PARÍS/AFP
Un sentimiento creciente de desconfianza sobre Francia se instaló el jueves en los mercados, con virulentos ataques contra los grandes bancos franceses y rumores sobre la pérdida de la nota «AAA» alimentados por el estancamiento de su economía.
El Banco de Francia tuvo que alzar la voz el jueves para defender la «solidez» de los bancos franceses, en particular de la Société Générale y de BNP Paribas, uno de los mayores bancos de la zona euro, para frenar su hundimiento en la Bolsa de París.
«La evolución reciente de los mercados bursátiles no afecta a la solidez financiera de los bancos franceses y a la capacidad de resistencia de la que han dado prueba desde el inicio de la crisis», aseguró el gobernador del Banco de Francia, Christian Noyer Para los mercados, sin embargo, los bancos franceses están demasiado expuestos a las deudas soberanas de los países fragilizados, como Grecia e Italia.
«Nos enfrentamos a una crisis económica que hace que los bancos que han prestado a los Estados corran el riesgo del impago», destacó el secretario general de la Asociación Francesa de Usuarios de Banca (AFUB), Serge Maitre.
En el actual clima de nerviosismo en los mercados, el más mínimo rumor es suficiente para prender la mecha. «Con respecto a la Société Générale, no llego a comprender que se haya podido pensar, ni siquiera durante 30 segundos, que el banco, vistos sus resultados y su balance, pueda estar en dificultades», explicó Frédéric Rozier, agente de la sociedad Meeschaert.
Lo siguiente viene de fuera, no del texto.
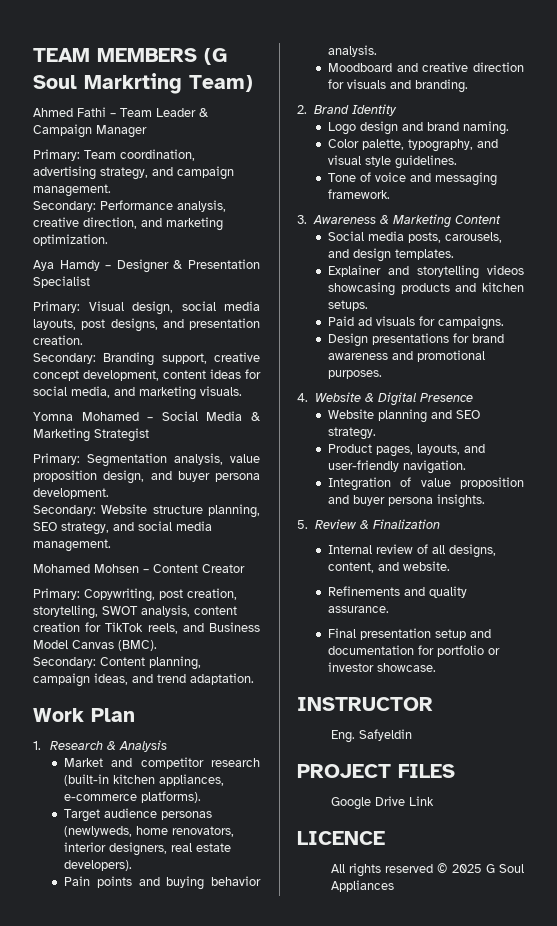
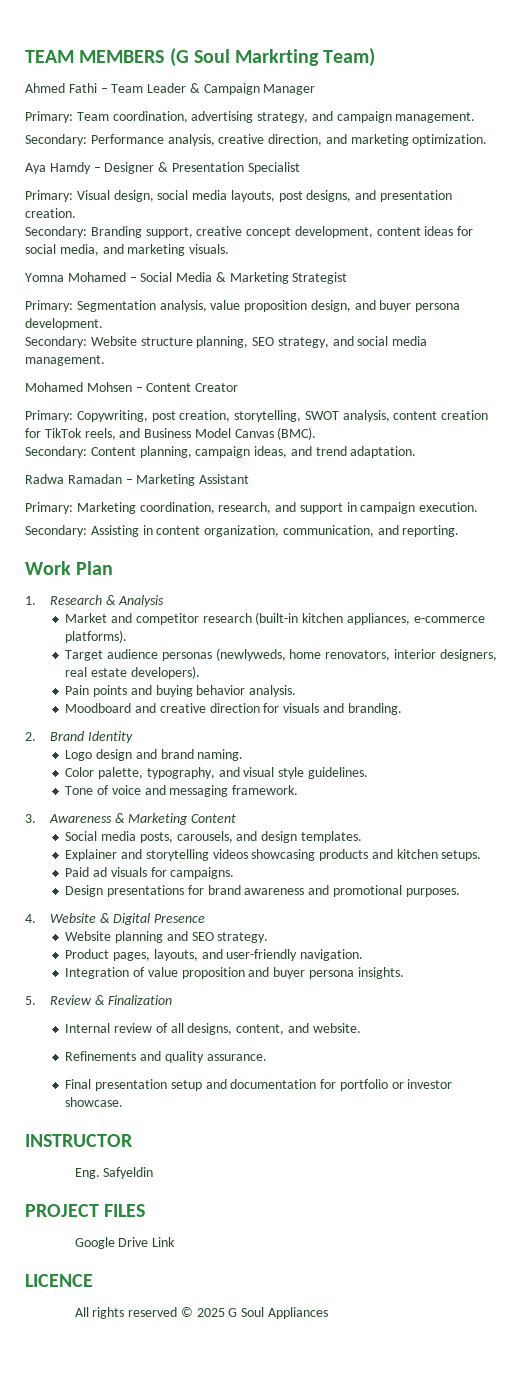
+ Radwa Ramadan – Marketing Assistant
+ Primary: Marketing coordination, research, and support in campaign execution.
+ Secondary: Assisting in content organization, communication, and reporting.

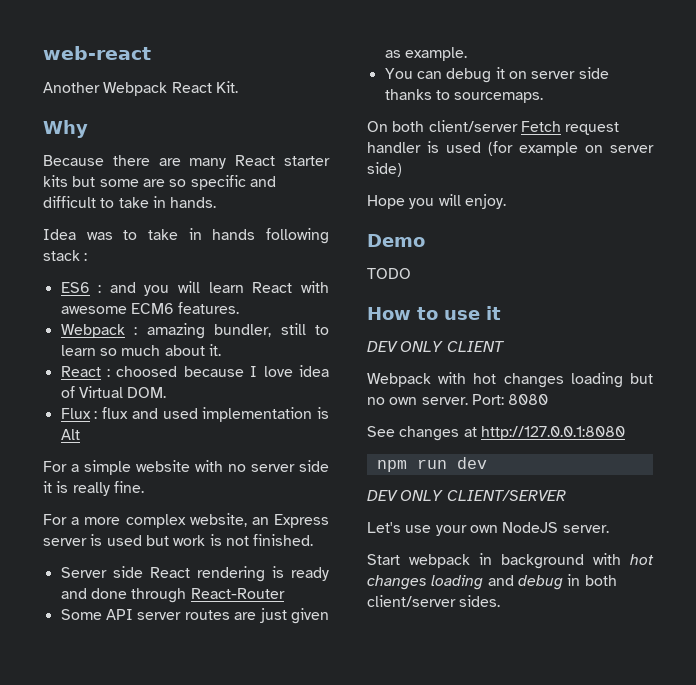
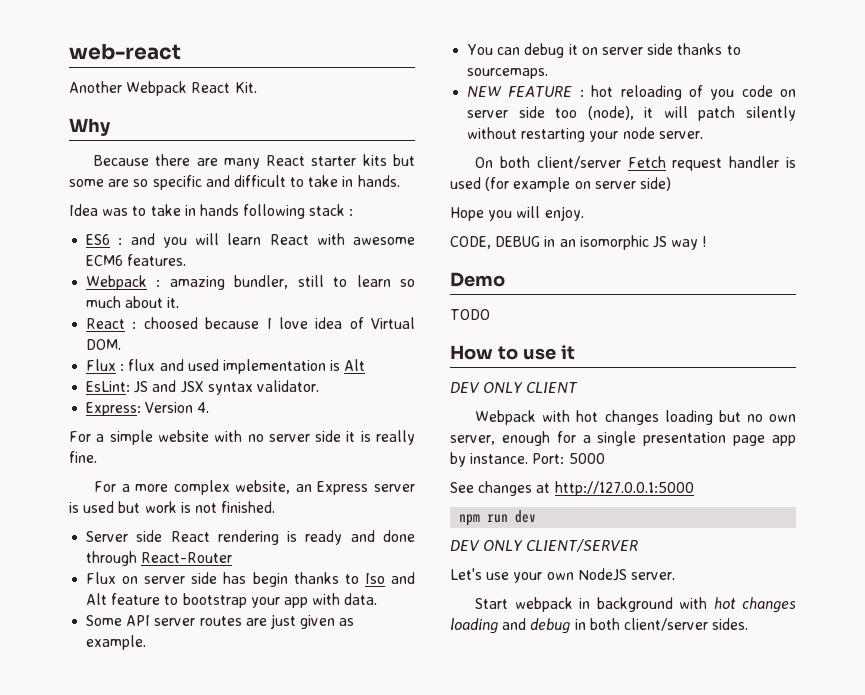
+ EsLint: JS and JSX syntax validator.
+ Express: Version 4.
+ Flux on server side has begin thanks to Iso and Alt feature to bootstrap your app with data.
+ NEW FEATURE : hot reloading of you code on server side too (node), it will patch silently without restarting your node server.
+ CODE, DEBUG in an isomorphic JS way !
- Webpack with hot changes loading but no own server. Port: 8080
+ Webpack with hot changes loading but no own server, enough for a single presentation page app by instance. Port: 5000
- See changes at http://127.0.0.1:8080
+ See changes at http://127.0.0.1:5000

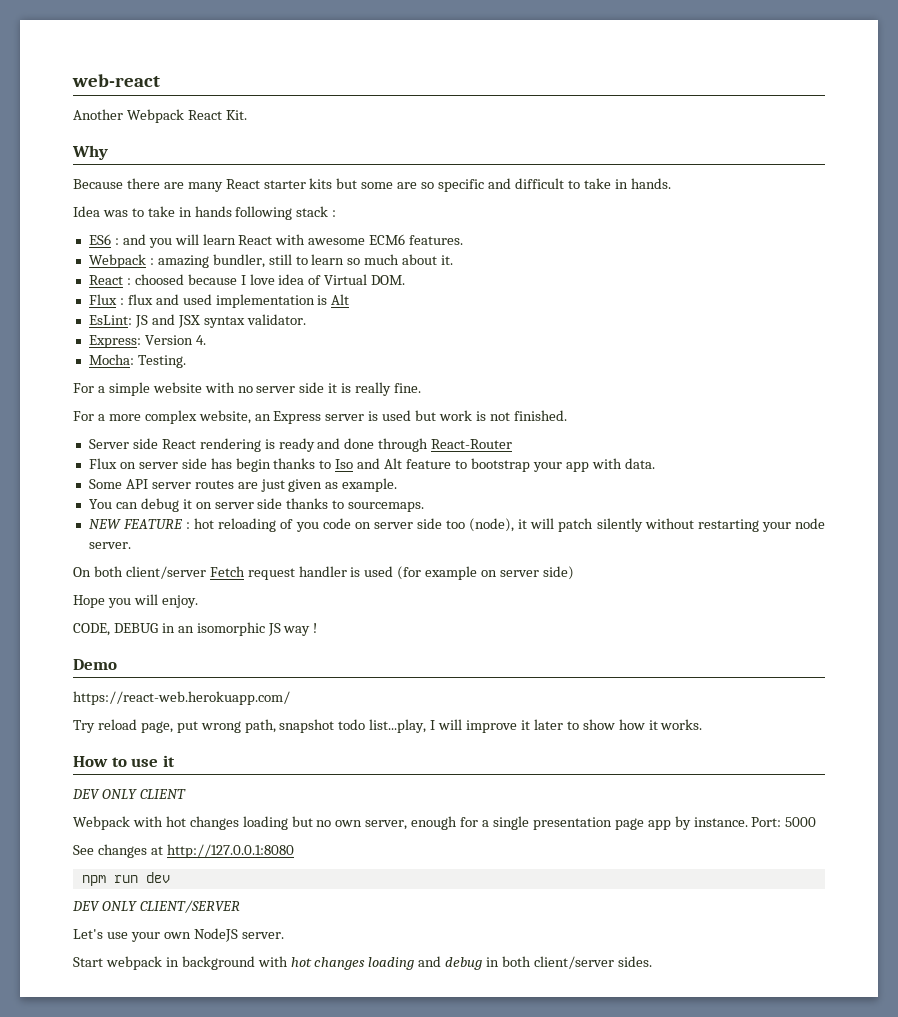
+ Mocha: Testing.
- TODO
+ https://react-web.herokuapp.com/
+ Try reload page, put wrong path, snapshot todo list...play, I will improve it later to show how it works.
- See changes at http://127.0.0.1:5000
+ See changes at http://127.0.0.1:8080

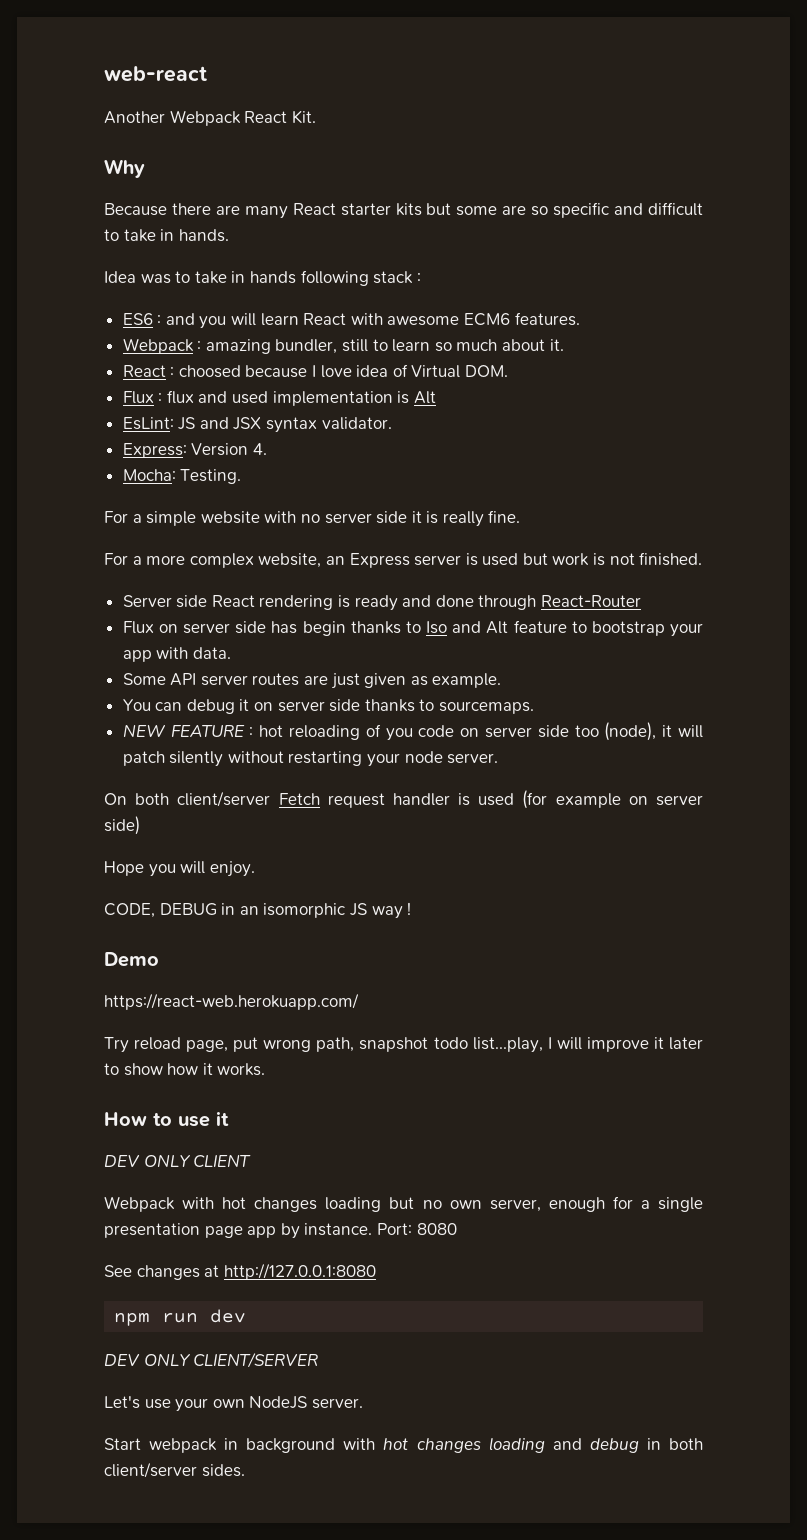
- Port: 5000
+ Port: 8080

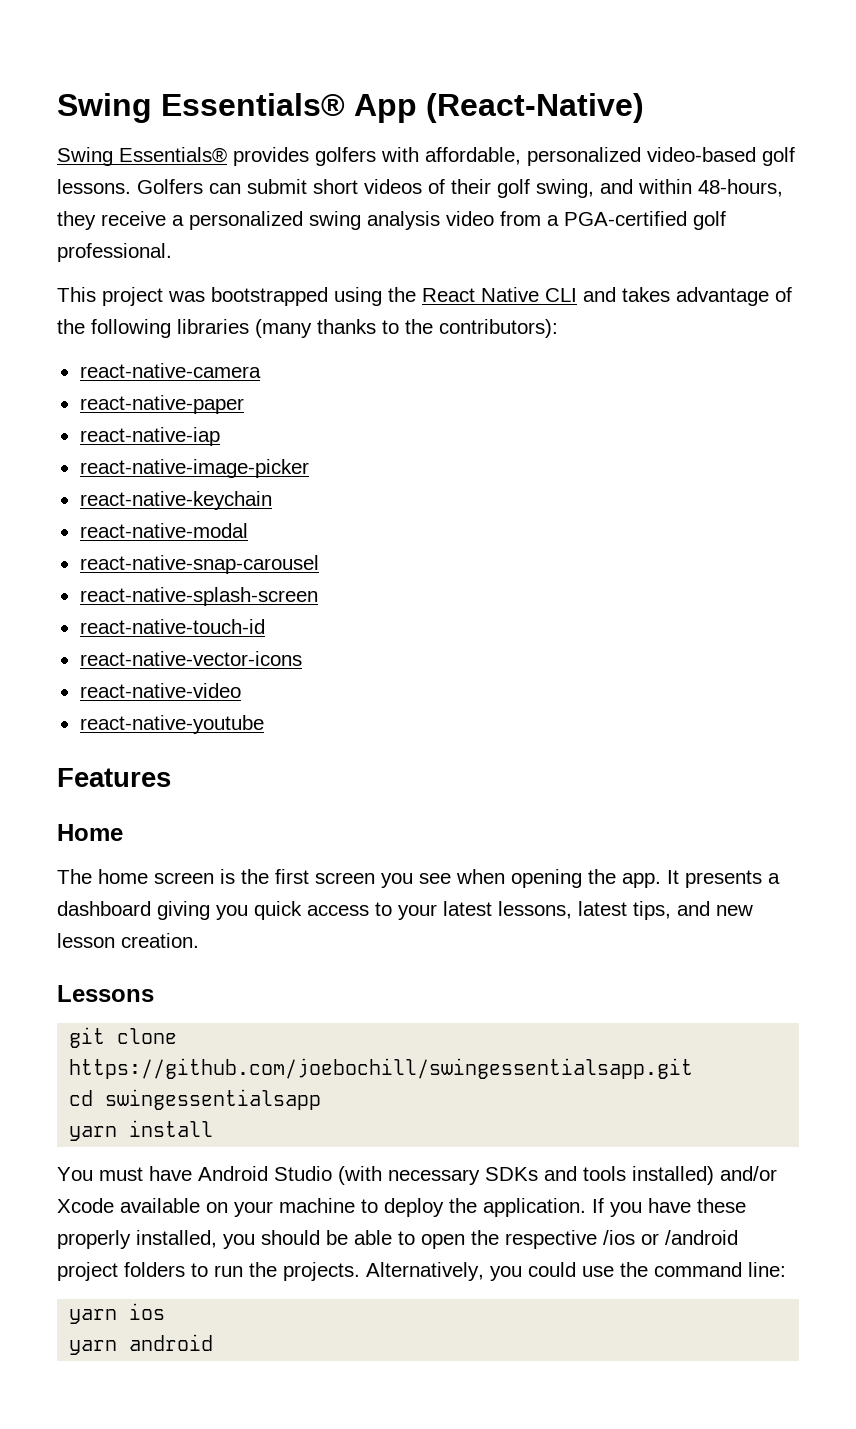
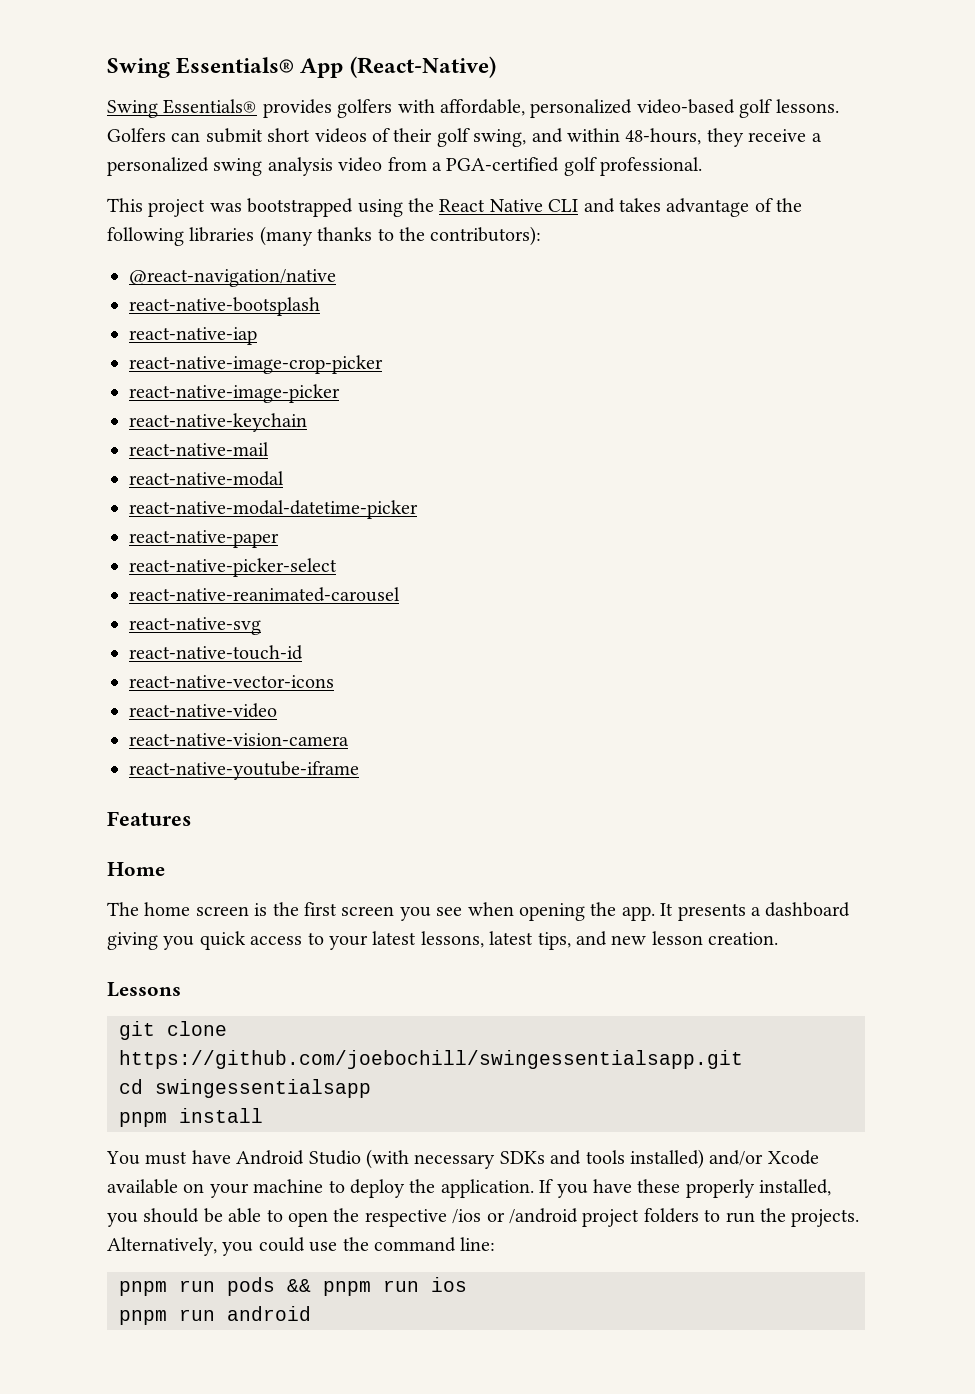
- react-native-camera
- react-native-paper
+ @react-navigation/native
+ react-native-bootsplash
+ react-native-image-crop-picker
+ react-native-mail
- react-native-snap-carousel
- react-native-splash-screen
+ react-native-modal-datetime-picker
+ react-native-paper
+ react-native-picker-select
+ react-native-reanimated-carousel
+ react-native-svg
- react-native-youtube
+ react-native-vision-camera
+ react-native-youtube-iframe
- yarn install
+ pnpm install
- yarn ios
+ pnpm run pods && pnpm run ios
- yarn android
+ pnpm run android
Sin embargo, la Société Générale llegó a perder el miércoles el 20% de su valor en Bolsa como consecuencia del rumor de que estaba el borde de la quiebra.
Al igual que el resto del mercado, los valores bancarios remontaron este jueves, tras el anuncio de una cumbre franco-alemana para el 16 de agosto.
Pero más allá de los bancos, es toda la economía francesa la que suscita dudas e inquietudes para el conjunto de la zona euro, de la que es la segunda potencia.
El Instituto de Estadísticas INSEE publicará el viernes por la mañana las primeras cifras de crecimiento del segundo trimestre.
Tras un buen primer trimestre, en el que el PIB progresó un 0,9%, los expertos esperan ahora un frenazo de la economía. El crecimiento podría quedarse en el 0,2%.
Esta ralentización sólo puede complicar la estrategia de reducción de deuda y del déficit público que quiere poner en marcha el presidente Nicolas Sarkozy, para quien es indispensable que su país conserve la famosa «AAA», la máxima nota concedida por las agencias de evaluación financiera a los países emisores de deuda.
«Los compromisos de reducción del déficit de las cuentas públicas son intocables y se mantendrán sea cual sea la evolución de la situación económica», declaró el miércoles el presidente francés durante una reunión de crisis, organizada en París en plenas vacaciones estivales.
Esta improvisada reunión, en lugar de tranquilizar, alimentó los rumores de degradación de la nota de Francia. Tras el bombazo que supuso la degradación de la nota de Estados Unidos, a finales de la pasada semana, Francia sería la siguiente en la lista.
El revés estadounidense «abre desgraciadamente la puerta a que se especule con otros países como Francia», lamentó Frédéric Rozier.
El miércoles y el jueves se produjo una oleada de desmentidos al respecto, pero la sombra de duda planea sobre un país incapaz de presentar un presupuesto equilibrado en los últimos 30 años y que tiene una deuda pública que representa el 84,5% de su PIB.
«Es posible que Francia siga a Grecia, Portugal, Irlanda, Italia y España en el club poco envidiable de países cuya deuda es considerada como tóxica por los mercados financieros», estimó el profesor de economía Charles Wyploz en el diario Le Monde.
Sarkozy presentará el 24 de agosto las medidas de reducción del déficit. Antes, el próximo martes, recibirá en París a la canciller alemana Angela Merkel.